§ DATA:
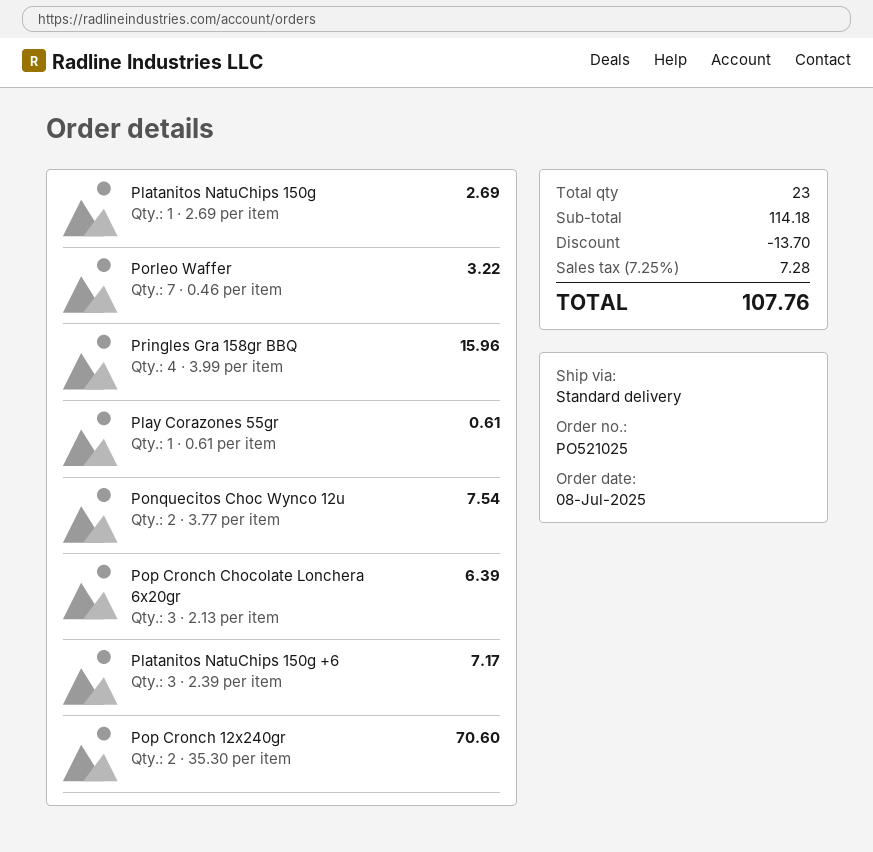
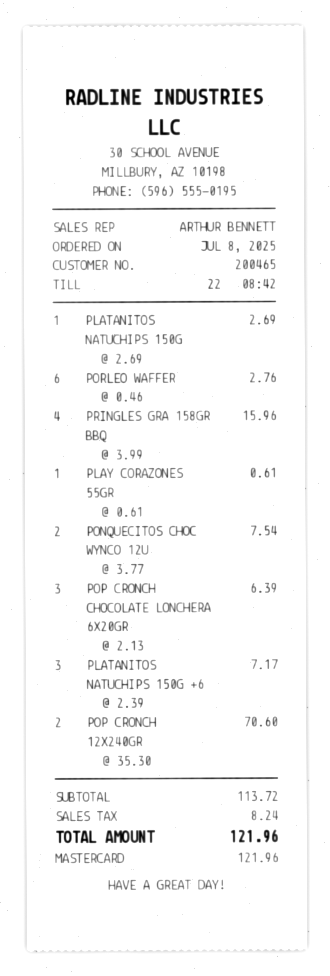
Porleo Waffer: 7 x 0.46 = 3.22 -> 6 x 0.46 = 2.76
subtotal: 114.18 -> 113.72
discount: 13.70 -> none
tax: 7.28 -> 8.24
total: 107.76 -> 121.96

--

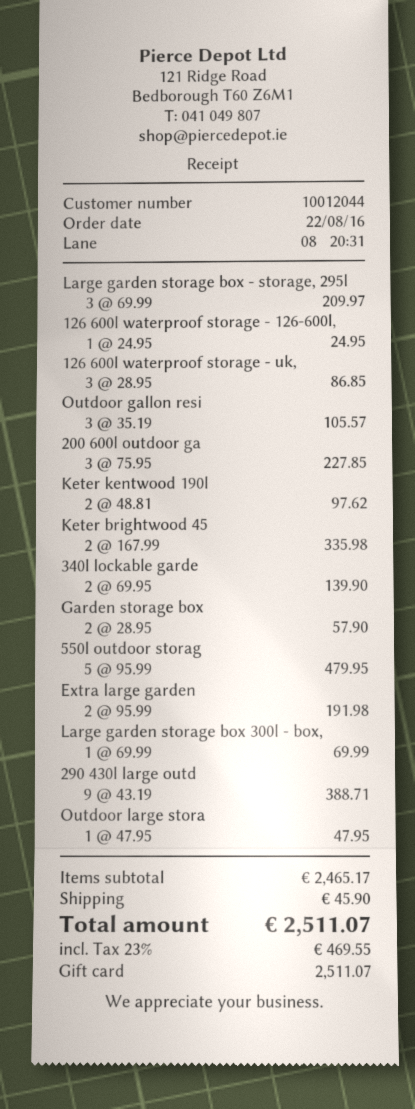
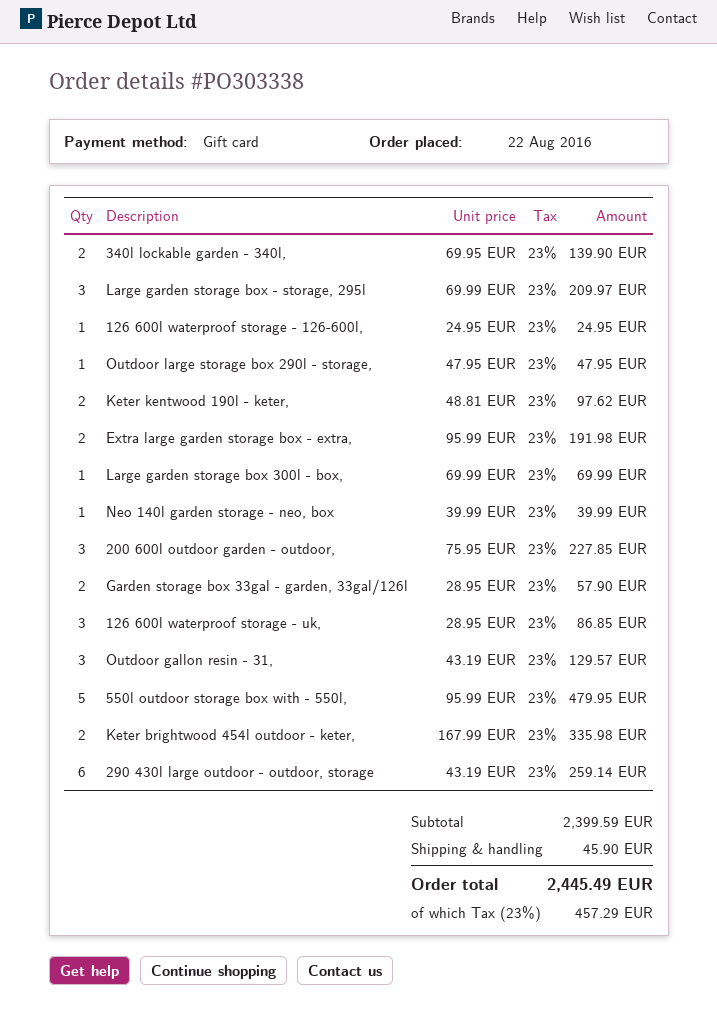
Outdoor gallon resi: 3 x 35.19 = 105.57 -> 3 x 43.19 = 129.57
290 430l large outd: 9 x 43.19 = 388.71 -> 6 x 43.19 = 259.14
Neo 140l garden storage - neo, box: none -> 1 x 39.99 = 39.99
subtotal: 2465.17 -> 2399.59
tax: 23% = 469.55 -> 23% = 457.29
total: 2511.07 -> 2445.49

§ ACTION ITEM:
Above are the records; from them, give again exactly the lines from the one containing "Porleo Waffer: 7" to the one containing "total: 107.76 -> 121.96", both lines included, and nothing more.

§ RESULT OF THE EXERCISE:
Porleo Waffer: 7 x 0.46 = 3.22 -> 6 x 0.46 = 2.76
subtotal: 114.18 -> 113.72
discount: 13.70 -> none
tax: 7.28 -> 8.24
total: 107.76 -> 121.96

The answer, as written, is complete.